*WHAT YOU ARE ASKED TO DO*.
Only one stretch of the records below is wanted: the lines from the one holding "[196,416,226,431] file. ->" through the one holding "(1066, 213) none -> [301,162,329,173] then". Return it exactly, both ends included.

*Collected data entries*.
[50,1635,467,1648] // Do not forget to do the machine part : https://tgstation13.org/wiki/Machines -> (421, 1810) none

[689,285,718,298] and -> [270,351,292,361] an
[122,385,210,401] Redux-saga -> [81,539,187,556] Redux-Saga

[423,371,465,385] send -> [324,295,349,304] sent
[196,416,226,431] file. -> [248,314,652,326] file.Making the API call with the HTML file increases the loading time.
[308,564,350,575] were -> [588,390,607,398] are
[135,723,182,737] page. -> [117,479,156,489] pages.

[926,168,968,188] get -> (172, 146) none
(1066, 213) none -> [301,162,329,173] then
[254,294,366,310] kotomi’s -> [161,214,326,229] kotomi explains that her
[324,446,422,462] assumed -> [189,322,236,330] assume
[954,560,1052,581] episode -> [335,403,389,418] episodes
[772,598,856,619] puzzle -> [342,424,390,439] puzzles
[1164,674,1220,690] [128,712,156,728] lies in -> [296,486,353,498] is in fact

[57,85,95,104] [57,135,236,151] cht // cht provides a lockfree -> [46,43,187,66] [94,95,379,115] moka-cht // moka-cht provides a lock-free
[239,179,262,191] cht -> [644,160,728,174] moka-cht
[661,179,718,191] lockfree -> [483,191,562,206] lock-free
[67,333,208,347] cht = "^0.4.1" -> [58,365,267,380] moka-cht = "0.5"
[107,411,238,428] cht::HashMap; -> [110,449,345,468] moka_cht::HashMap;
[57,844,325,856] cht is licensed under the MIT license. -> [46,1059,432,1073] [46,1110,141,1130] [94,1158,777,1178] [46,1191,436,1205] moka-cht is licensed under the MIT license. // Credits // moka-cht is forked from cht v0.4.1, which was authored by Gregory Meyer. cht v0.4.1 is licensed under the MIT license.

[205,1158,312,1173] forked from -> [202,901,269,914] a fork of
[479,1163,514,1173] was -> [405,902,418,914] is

*TASK OUTPUT*.
[196,416,226,431] file. -> [248,314,652,326] file.Making the API call with the HTML file increases the loading time.
[308,564,350,575] were -> [588,390,607,398] are
[135,723,182,737] page. -> [117,479,156,489] pages.

[926,168,968,188] get -> (172, 146) none
(1066, 213) none -> [301,162,329,173] then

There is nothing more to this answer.